While several instruments assessing healthcare professionals’ competence in working with LGBTQ+ populations have been developed and validated in Poland, there remains a critical gap in tools that capture the patient perspective.14 Specifically, no validated instrument currently exists to assess how LGBTQ+ individuals themselves perceive respect, discrimination and emotional safety during clinical encounters.

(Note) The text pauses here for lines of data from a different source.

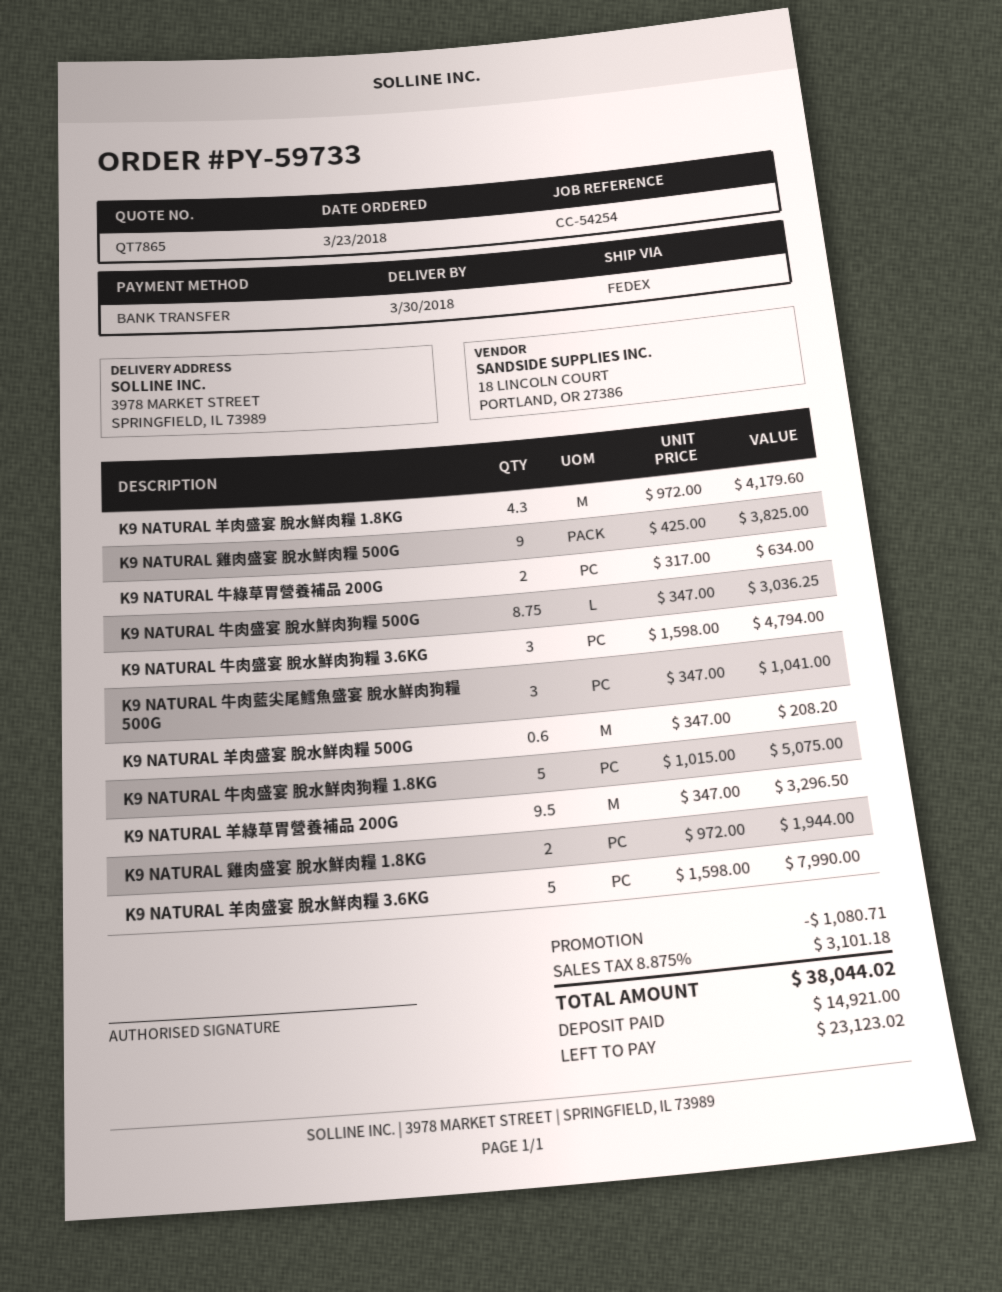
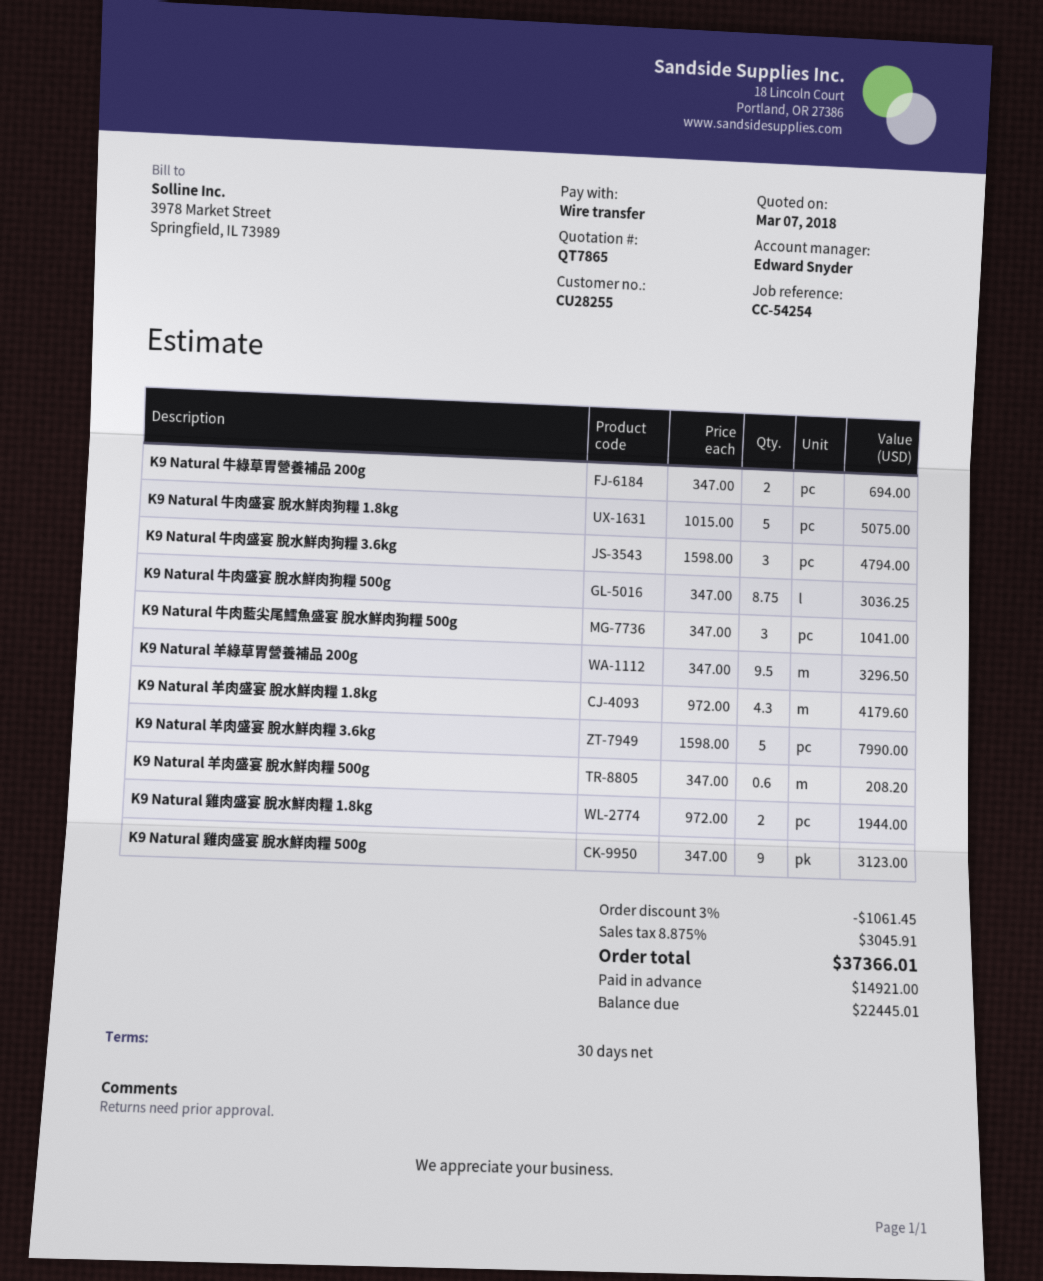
K9 NATURAL 雞肉盛宴 脫水鮮肉糧 500G: 9 x 425.00 = 3825.00 -> 9 x 347.00 = 3123.00
K9 NATURAL 牛綠草胃營養補品 200G: 2 x 317.00 = 634.00 -> 2 x 347.00 = 694.00
discount: 1080.71 -> 1061.45
tax: 8.875% = 3101.18 -> 8.875% = 3045.91
total: 38044.02 -> 37366.01
balance: 23123.02 -> 22445.01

Internationally, only a few patient-centered instruments have been developed to assess LGBTQ+ individuals’ experiences in healthcare. For example, the Sexual Stigma in Health-Care Services Scale, recently validated in Taiwan, focuses on the experiences of gay and bisexual men.15 However, this tool remains population-specific and does not provide a comprehensive measure of healthcare experiences across the broader LGBTQ+ community. This patient-centered perspective is essential for understanding the full scope of healthcare (in)equity and informing interventions aimed at system-level change in the Polish context.
Objectives
This study aimed to develop and validate the Lesbian, Gay, Bisexual, Transgender, and Queer+ Healthcare Experiences Scale (LGBTQ+ HCES), a self-report instrument designed to assess the quality, inclusivity, and safety of healthcare experiences among LGBTQ+ individuals in Poland.
Materials and methods
Design
This study employed an instrumental design, as described by Montero and León,16 which focuses on developing measurement tools – including item construction and psychometric validation. The research aimed to create and validate a novel self-report instrument to assess the healthcare experiences of LGBTQ+ individuals in Poland.
Item development
The initial development of the LGBTQ+ HCES took place between January and February 2024. A narrative literature review was conducted to identify existing instruments and conceptual frameworks related to LGBTQ+ patient experiences. Although several tools exist to assess healthcare providers’ cultural competence, no validated, patient-centered instruments were available in the Polish context at the time of the study. The preliminary pool of items was generated through collaborative discussions among 4 researchers with expertise in LGBTQ+ health, health psychology and public health. These items were grounded in existing theoretical models, including the minority stress framework, structural stigma theory and prior empirical studies focusing on LGBTQ+ individuals’ interactions with healthcare systems. Each author contributed to conceptualizing the scale domains, item drafting and the review process. A total of 15 items were developed to capture key dimensions such as respect and inclusivity, experiences of discrimination and microaggressions, and emotional safety and trust in clinical encounters. Items were designed to be brief, culturally relevant and linguistically appropriate for Polish-speaking respondents.
Selection of experts
A panel of 12 multidisciplinary experts was recruited to evaluate the content validity of the LGBTQ+ HCES. Experts were defined as professionals with a minimum of 5 years of clinical or academic experience in health-related fields and documented engagement in LGBTQ+ health, human rights or public health practice. The panel included: a psychiatrist, psychologist, family physician, psychotherapist, paramedic, dietitian, nurse, public health specialist, pharmacist, physiotherapist, laboratory diagnostician, and a patient representative from the LGBTQ+ community.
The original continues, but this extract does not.